#### Goal of the exercise
If a line includes "functionality", copy it out of the entries.

#### Exercise input

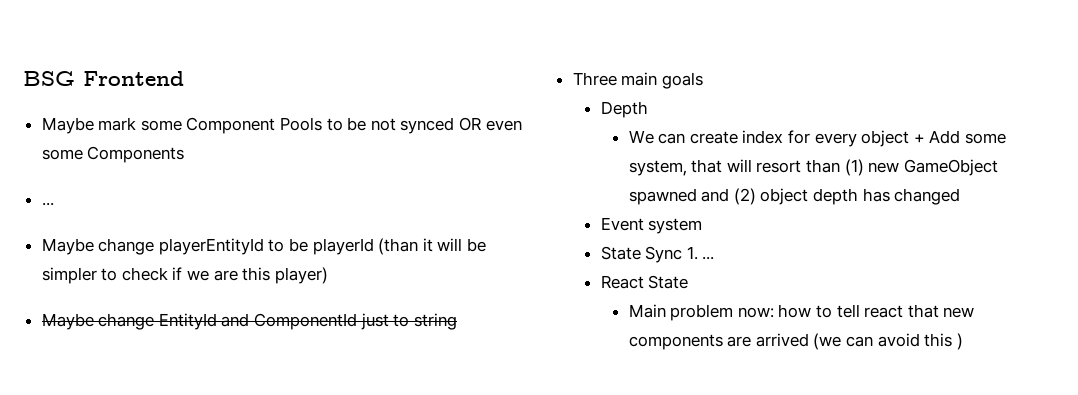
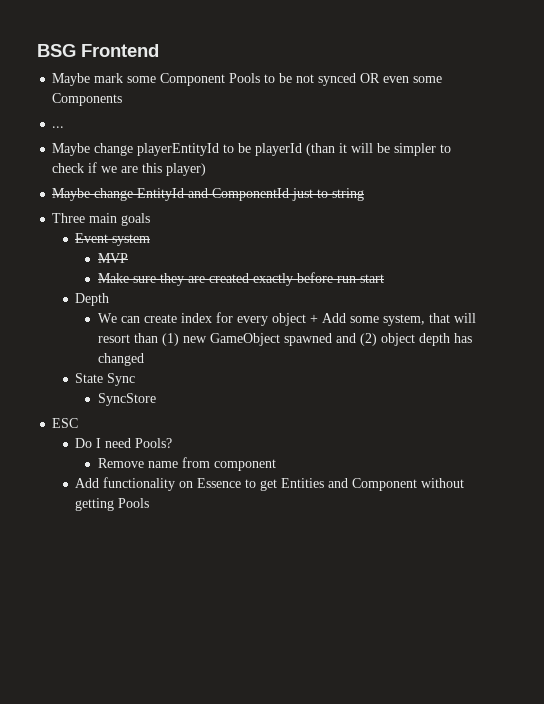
+ Event system
+ MVP
+ Make sure they are created exactly before run start
- Event system
- State Sync 1. ...
- React State
- Main problem now: how to tell react that new components are arrived (we can avoid this )
+ State Sync
+ SyncStore
+ ESC
+ Do I need Pools?
+ Remove name from component
+ Add functionality on Essence to get Entities and Component without getting Pools

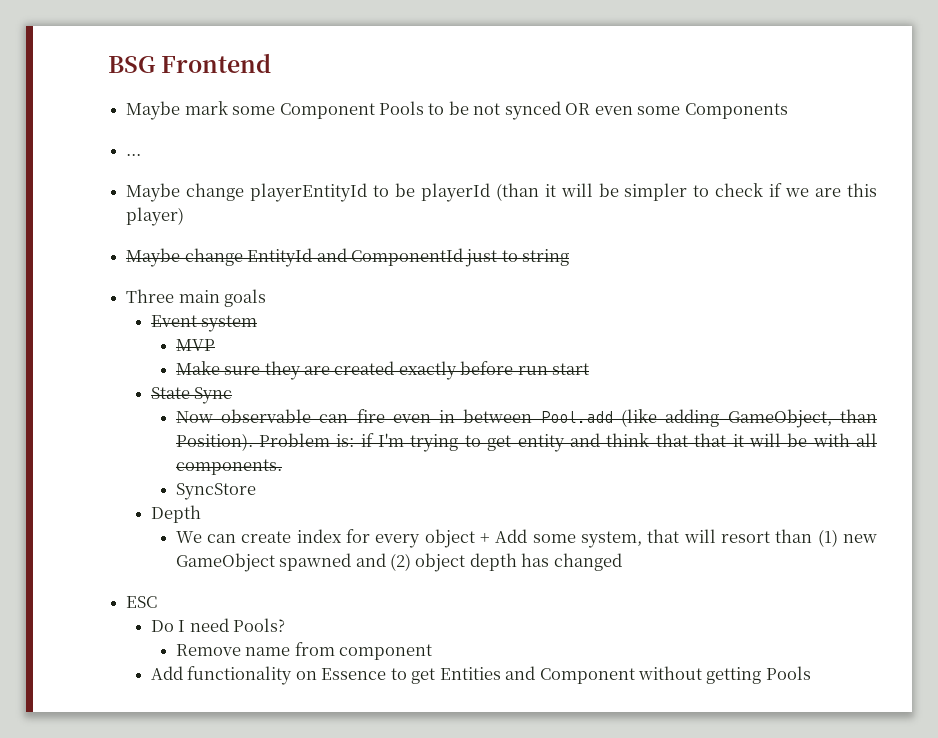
+ State Sync
+ Now observable can fire even in between Pool.add (like adding GameObject, than Position). Problem is: if I'm trying to get entity and think that that it will be with all components.
+ SyncStore
- State Sync
- SyncStore

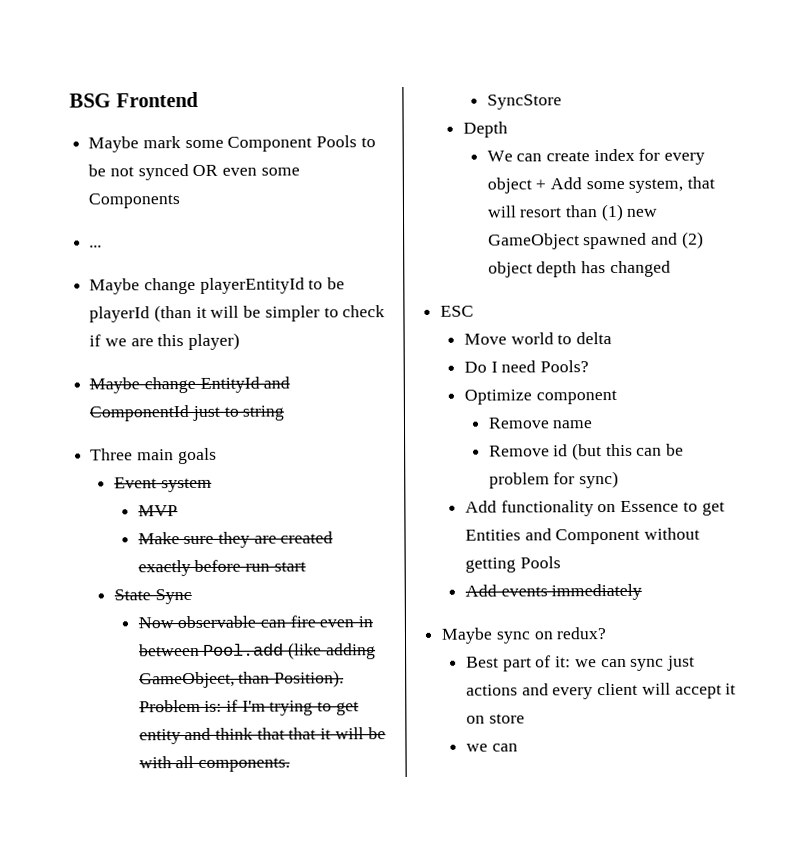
+ Move world to delta
+ Optimize component
- Remove name from component
+ Remove name
+ Remove id (but this can be problem for sync)
+ Add events immediately
+ Maybe sync on redux?
+ Best part of it: we can sync just actions and every client will accept it on store
+ we can

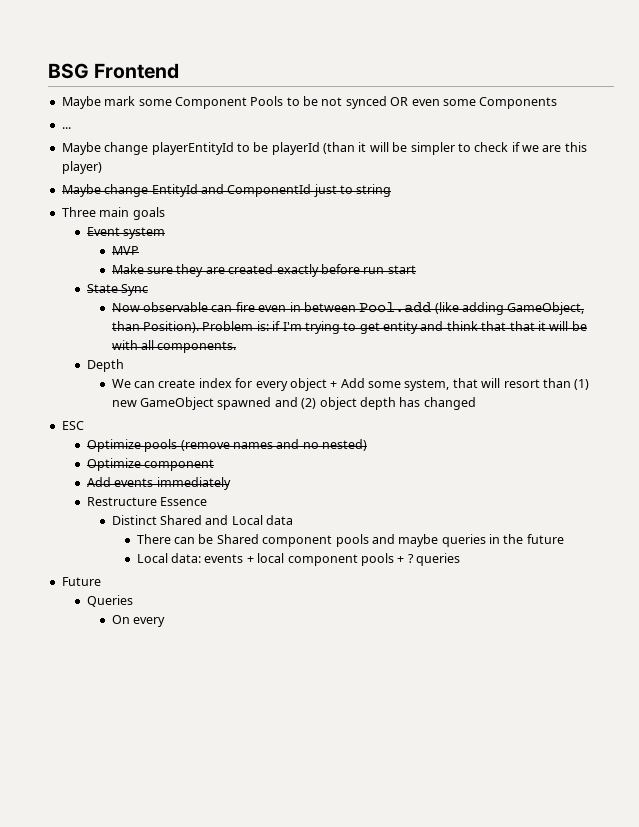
- SyncStore
- Move world to delta
- Do I need Pools?
+ Optimize pools (remove names and no nested)
  Optimize component
- Remove name
- Remove id (but this can be problem for sync)
- Add functionality on Essence to get Entities and Component without getting Pools
  Add events immediately
- Maybe sync on redux?
- Best part of it: we can sync just actions and every client will accept it on store
- we can
+ Restructure Essence
+ Distinct Shared and Local data
+ There can be Shared component pools and maybe queries in the future
+ Local data: events + local component pools + ? queries
+ Future
+ Queries
+ On every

#### The answer
+ Add functionality on Essence to get Entities and Component without getting Pools
- Add functionality on Essence to get Entities and Component without getting Pools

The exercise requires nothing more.